Russian Physicists Discover Method to Increase Number of Atoms in Quantum Sensors
Physicists from the Institute of Spectroscopy of the Russian Academy of Sciences and HSE University have successfully trapped rubidium-87 atoms for over four seconds. Their method can help improve the accuracy of quantum sensors, where both the number of trapped atoms and the trapping time are crucial. Such quantum systems are used to study dark matter, refine navigation systems, and aid in mineral exploration. The study findings have been published in the Journal of Experimental and Theoretical Physics Letters.

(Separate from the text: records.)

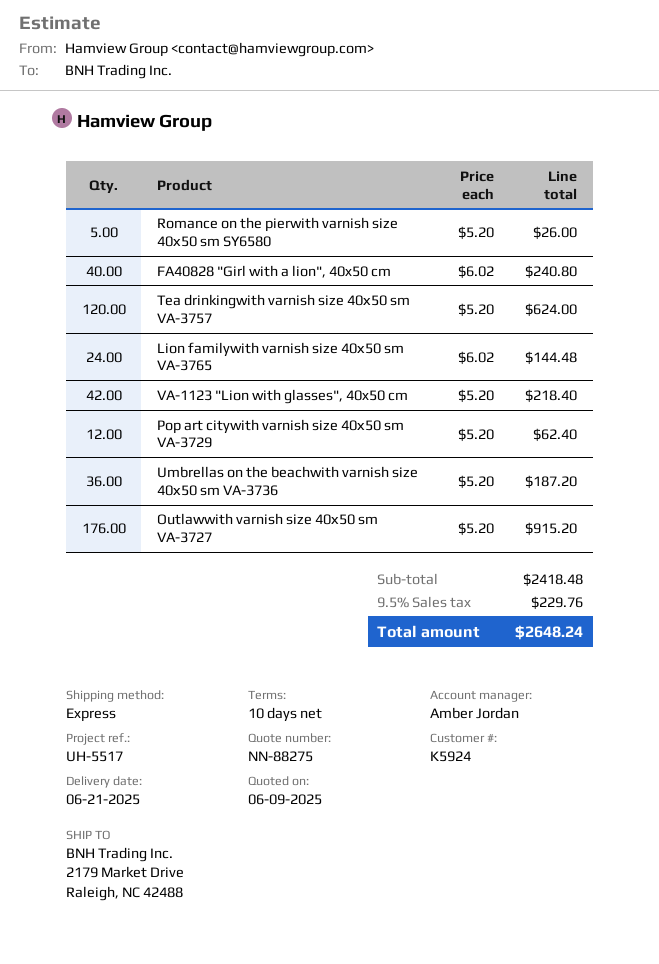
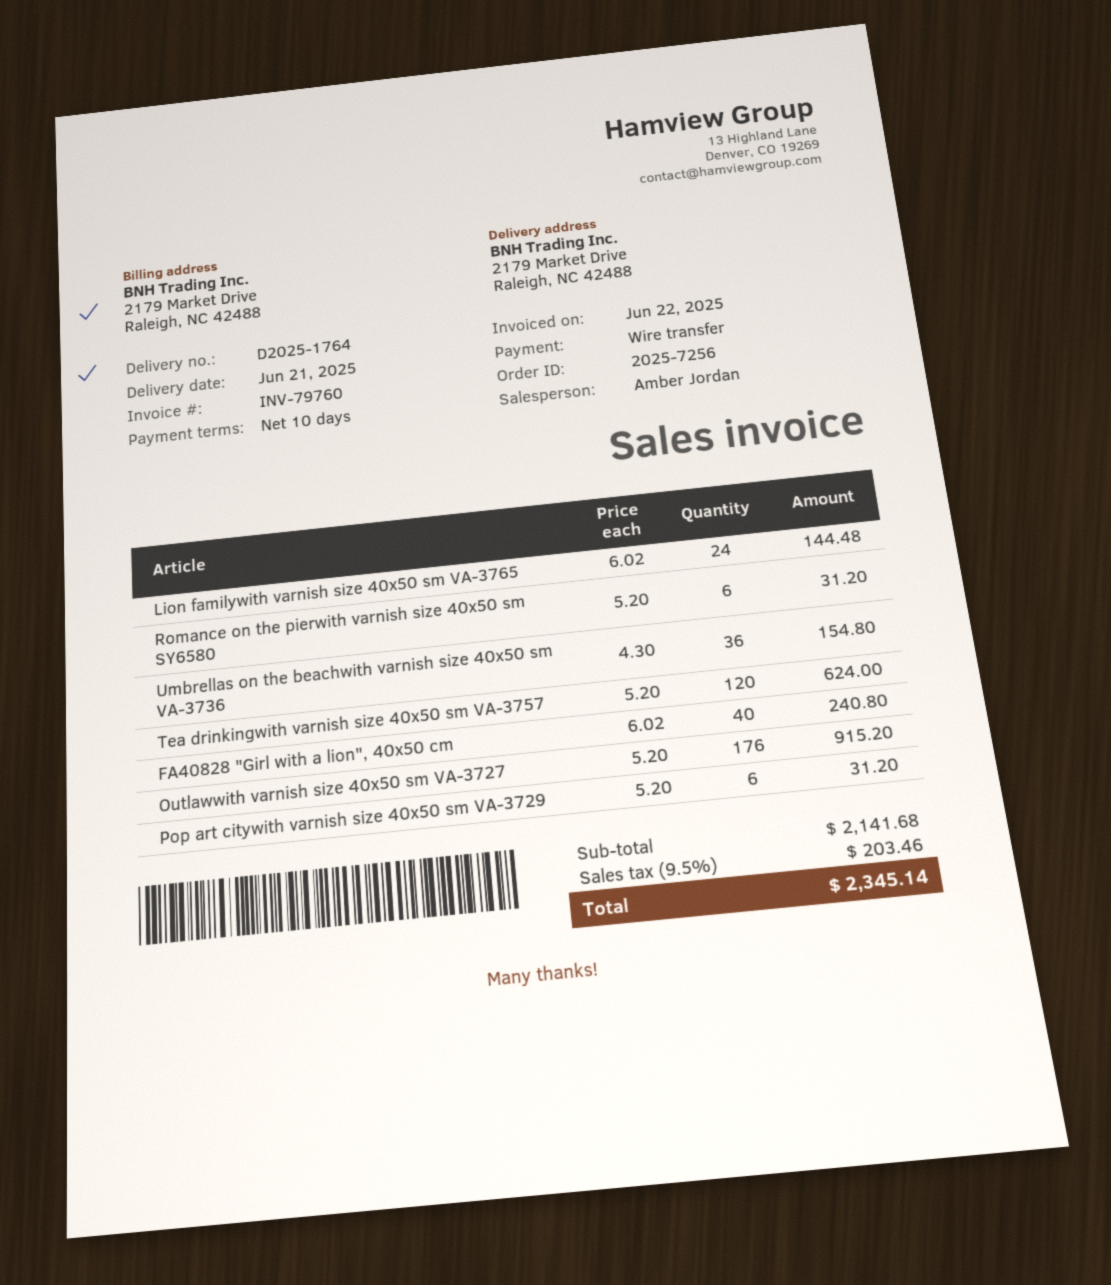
Romance on the pierwith varnish size 40х50 sm SY6580: 5 x 5.20 = 26.00 -> 6 x 5.20 = 31.20
VA-1123 "Lion with glasses", 40x50 cm: 42 x 5.20 = 218.40 -> none
Pop art citywith varnish size 40х50 sm VA-3729: 12 x 5.20 = 62.40 -> 6 x 5.20 = 31.20
Umbrellas on the beachwith varnish size 40х50 sm VA-3736: 36 x 5.20 = 187.20 -> 36 x 4.30 = 154.80
subtotal: 2418.48 -> 2141.68
tax: 9.5% = 229.76 -> 9.5% = 203.46
total: 2648.24 -> 2345.14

Quantum sensors are devices that leverage the effects of quantum mechanics to study matter. They enable the detection of minute changes in gravitational and magnetic fields and allow for highly precise measurements of Earth's acceleration and rotation. Advancements in this field of modern applied physics have the potential to redefine the standards of accuracy in measuring physical quantities.
However, atoms cannot simply be placed in a sensor, as thermal motion prevents them from remaining in place for even a minute. To confine atoms within a specific area, scientists slow them down by cooling them through multiple stages using various techniques. The first stage involves cooling and trapping atoms in magneto-optical traps (MOTs), which are created using laser light and magnetic fields. Creating magnetic field distributions in compact devices requires the use of an atomic chip.
'Each cooling stage reduces the number of atoms in the sensor's working volume, which in turn decreases the accuracy of the device. Therefore, it is crucial to collect as many atoms as possible during the preparation of the initial ensemble to ensure that the accuracy of the quantum sensor remains high after all cooling stages.' This is how Daria Bykova, a doctoral student and teacher at the HSE Faculty of Physics, explains the key aspect of the problem.
Primary cooling to a temperature of around a hundred microkelvins significantly slows the thermal motion of atoms, helping retain them in a designated area of space. A decrease in temperature is achieved through laser radiation: exposure to a laser beam causes atoms to lose kinetic energy and move more slowly. Together, laser radiation and a magnetic field hold atoms in place long enough to conduct experiments, effectively forming a trap from which atoms cannot easily escape. In the next stage, which does not involve a laser field, atoms are cooled to a temperature of about a hundred nanokelvins, which is another thousand times lower.
'One could say that we use laser radiation to "push" the atoms toward the centre of the trap. They are trapped by a magnetic field and the pressure of light,' comments Bykova.
An atomic chip is an effective technology that enables researchers to reduce the size of quantum sensors and improve their energy efficiency. It generates a magnetic field near its surface, which is essential for creating traps, and allows for the cooling and localisation of atom ensembles near it.
At the Department of Laser Spectroscopy of the Institute of Spectroscopy (RAS), students and doctoral students from HSE University created traps using atomic chip technology. This configuration allowed them to retain atoms in the designated area for 4 seconds, a duration considered long in quantum technologies.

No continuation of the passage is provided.